Limerick city is working hard to change its image. The third largest city in Ireland was founded by the Vikings, due to its strategic point on the picturesque River Shannon.
There are plenty of museums, cathedrals and churches to keep the visitor busy, and there are a staggering amount of festivals throughout the year when you visit Limerick. These include ev+a, the visual arts exhibition, Blas (music and dance), Shannon International music festival, summer music on the Shannon and the poetry festival, Cuisle.
The city has been given a boost of life since the University opened and has since enjoyed a new image as a bustling commercial city. Even so there is plenty of charm in the cities three historic districts. Kings Island was the first area to be settled by the Vikings encompassing King John castle and St Marys Cathedral. The old Irishtown has historic architecture in abundance and includes St Johnís cathedral, which has the tallest spire in the country (280ft), and Newtown Pery, a grid of Georgian terraces, possibly the most charming of the districts.
Visit Limerick and include Lough Gur, 20 kilometres south of the city. Here lie dozens of prehistoric monuments dating from 3000BC, and includes the finest stone circle in the country, and Adare, billed as Irelands prettiest village, regularly draws in coach loads of visitors from far and wide.
If you Visit Limerick outside of the county lies County Clare, which has enjoyed a far better reputation mainly due to its vibrant musical traditions. The county town of Ennis is renowned for its painted shop fronts and folk music festivals.
The Cliffs of Moher are breathtaking, rising 200 metres and stretching for five kilometres. There are some beautiful coastal walks around this area and well worth a look.
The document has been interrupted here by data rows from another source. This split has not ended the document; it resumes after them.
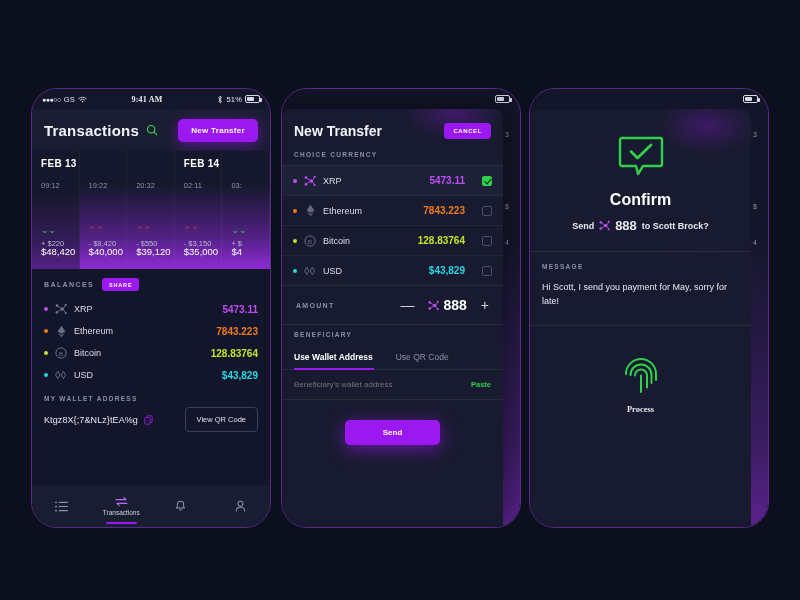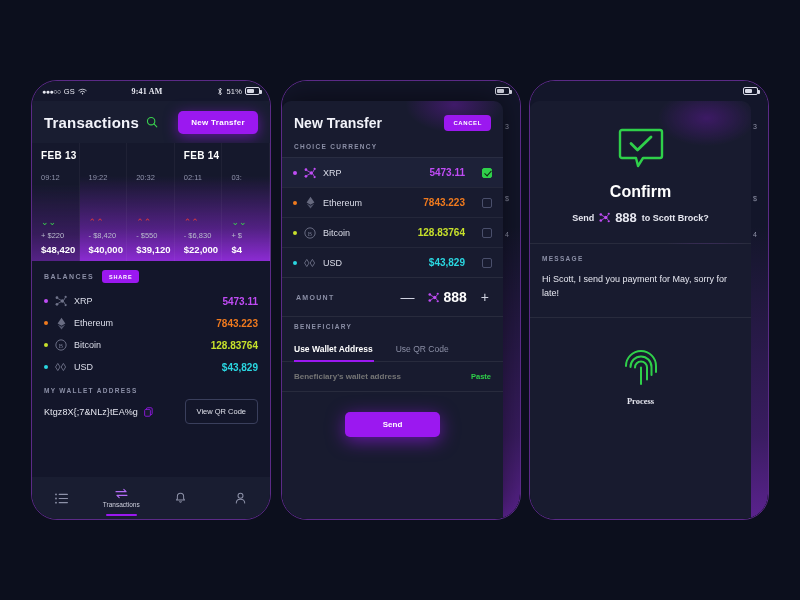"GS" .phone { margin-top: none -> 8px }
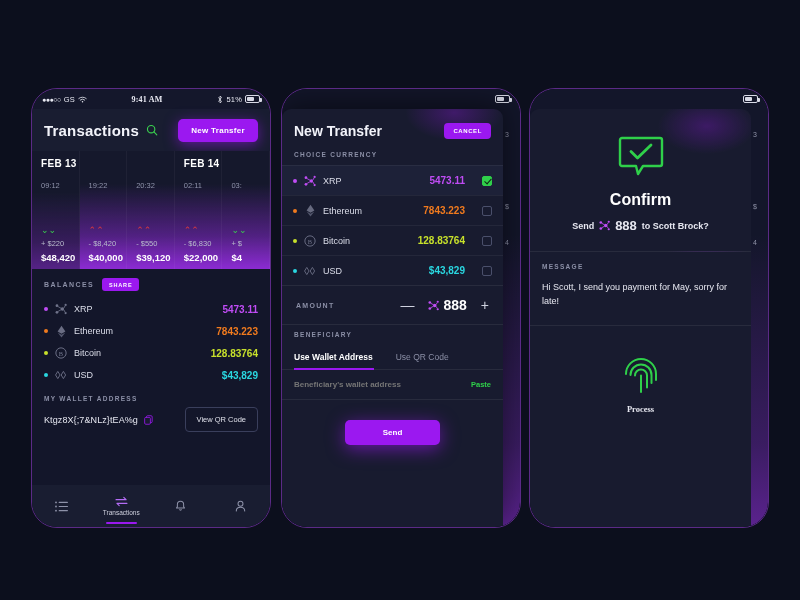"- $6,830" div.delta { text: $6,830 -> $3,150 }
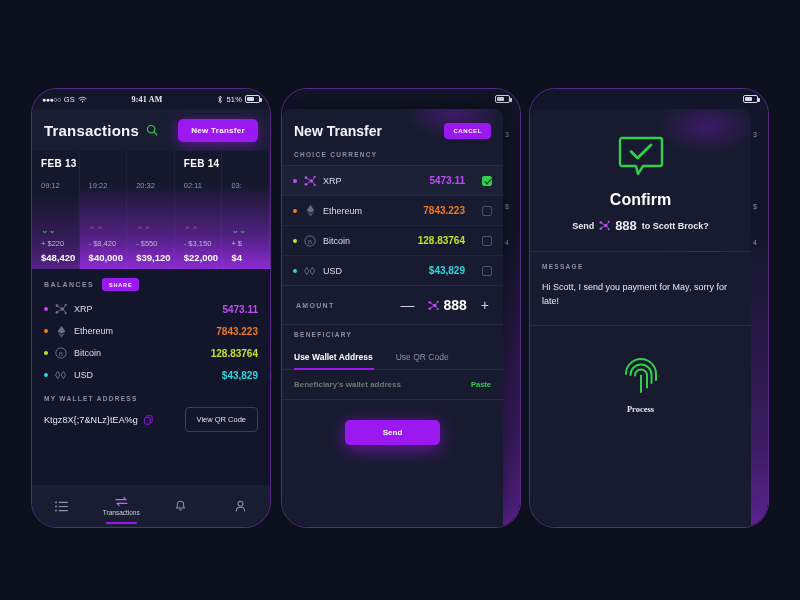"$48,420" .bar .total { bottom: 6px -> 12px; font-weight: 700 -> 400 }
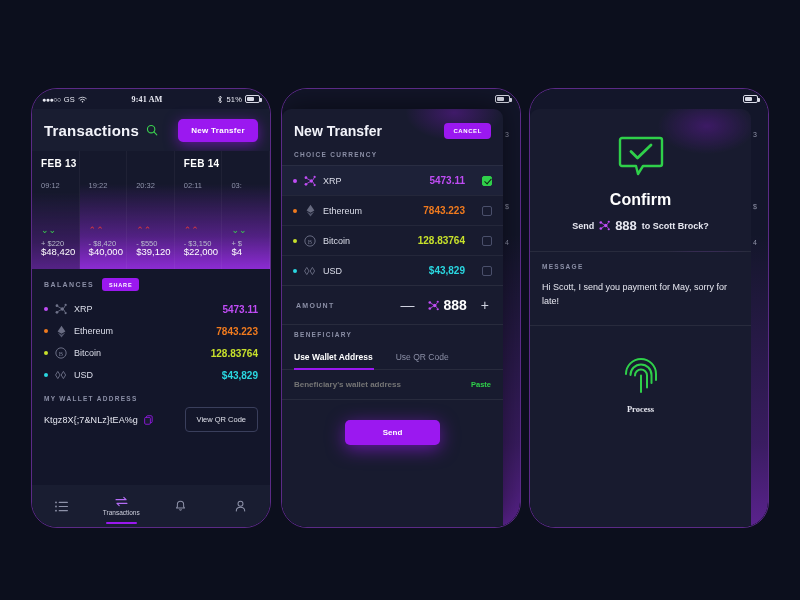"$22,000" div.total { text: $22,000 -> $35,000 }
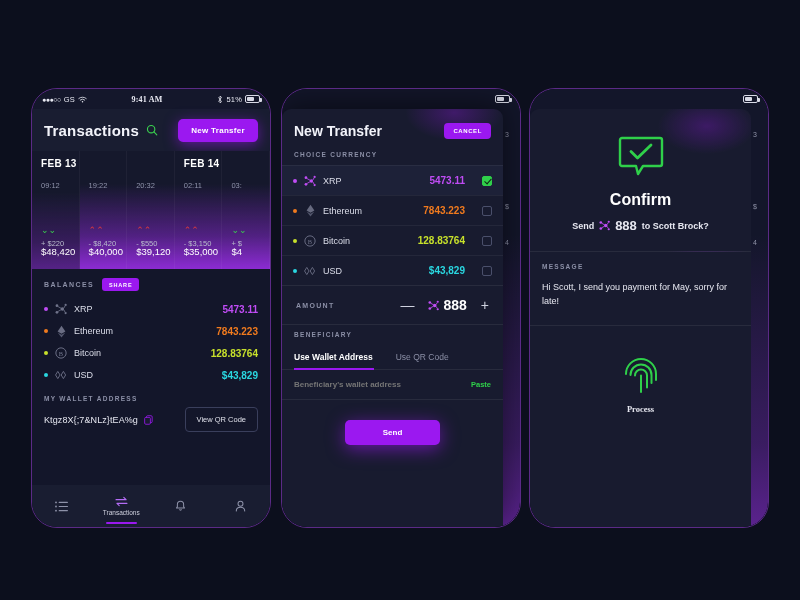"Beneficiary's wallet address" .benef-ph { font-weight: bold -> none }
The small fishing village of Dooling is awash with tourists throughout the year thanks to musician Micho Russell, who put this village on the map. Tourists now come to visit the pubs and indulge in the traditional music. Dooling is said to have more accommodation per square metre than anywhere else in Ireland, so stumbling back after an eveningís entertainment should not be problematic.
Visit Limerick and go west to The Burren meaning rocky land in Gaelic. Here there is a unique botanical environment in which alpine and Mediterranean plants rare to the country thrive. From May to August the place is awash with colour from an array of flowers.
Spanish Point on the West coast is a popular summer destination for tourists and equally popular with surfers. The name refers to the sinking of ships from the Spanish Armada off this coast.
Kilrush, 40 kilometres from Ennis has an attractive new marina and walking trails for visitors to enjoy. From here you can enjoy dolphin spotting trips or a trip to Scattery Island, the site of a medieval monastery, a multitude of ruins and one of the tallest round towers in the country.